Primary hypoparathyroidism is caused by parathyroid hormone (PTH) deficiency and characterized by hypocalcemia. Psychiatric manifestations such as mood disorders, however, are uncommon in primary hypoparathyroidism; therefore, neuro-psychiatric manifestations, including mood disorders, in the latter condition can pose a significant diagnostic challenge. Furthermore, co-morbid psychiatric disorders, metabolic conditions, and concurrent (psychotropic) medications can complicate the clinical picture of either of the conditions, including posing substantial diagnostic and management challenges. In this paper, we report a case of primary hypoparathyroidism with catatonia in a patient with a pre-existing bipolar affective disorder (BPAD) with poor response to mood stabilizers and antipsychotic medication for two years.

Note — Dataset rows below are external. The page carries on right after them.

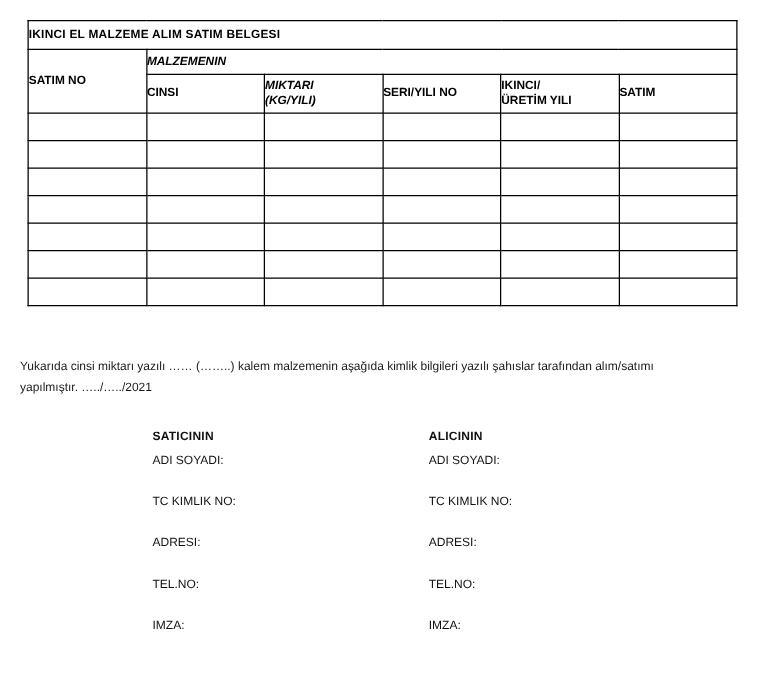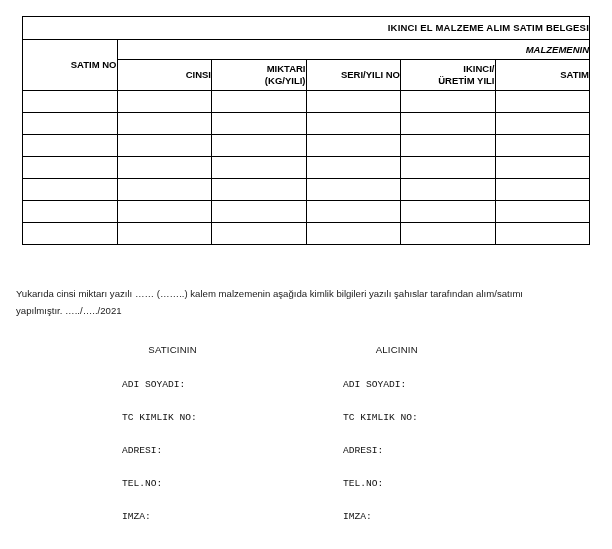"IKINCI EL MALZEME ALIM SATIM" .doc-table td, .doc-table th { text-align: right -> left }
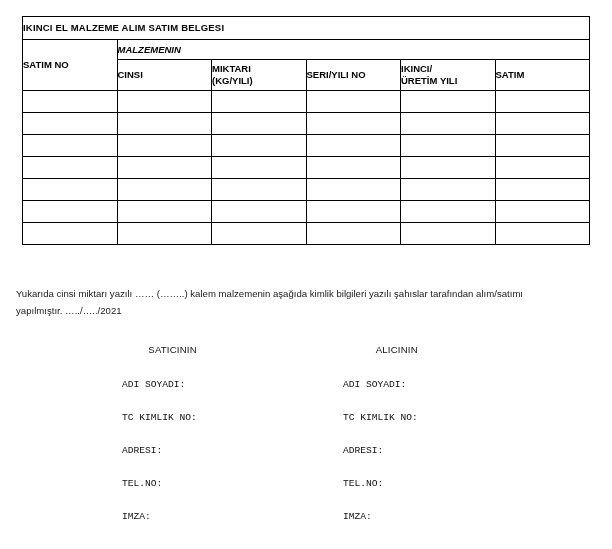"MIKTARI" .col-miktar { font-style: none -> italic }
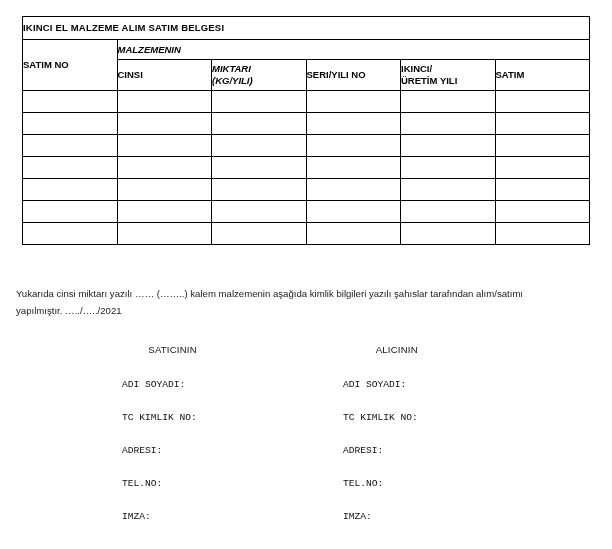"SATICININ" .party-title { font-weight: normal -> bold; margin-bottom: 24px -> 8px; text-align: right -> none }
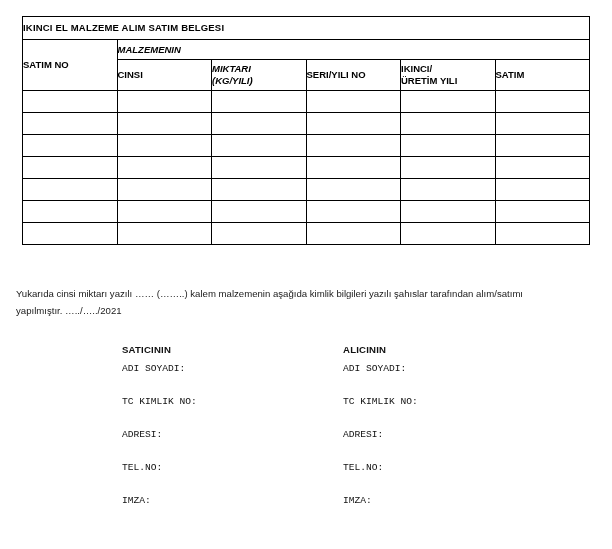"ADI SOYADI:" .party-field { font-family: Liberation Mono, monospace -> none }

The girl, of age 18 years presented to the emergency department in a catatonic state characterized by mutism, posturing, stupor, negativism, waxy flexibility, and echolalia (Bush-Francis Catatonia Rating Scale (BFCRS) score was 16). Her symptoms responded poorly to psychotropic medications, moreover, she was overly sensitive to adverse effects of various medication (e.g., very prolonged QTc interval). Laboratory investigations showed that she had severe hypocalcemia, hypomagnesemia, hyperphosphatemia, and alkalosis. Her PTH levels were significantly low. Upon correction of dyselectrolytaemia (through calcium and magnesium supplements) and concurrent intake of tab. Olanzapine, a significant improvement in her symptoms was noticed. After excluding all causes of acquired hypoparathyroidism, we concluded it as primary hypoparathyroidism. The case highlights the importance of having a comprehensive and wider assessment of such atypical presentations of catatonia, especially if it responds poorly to conventional treatments.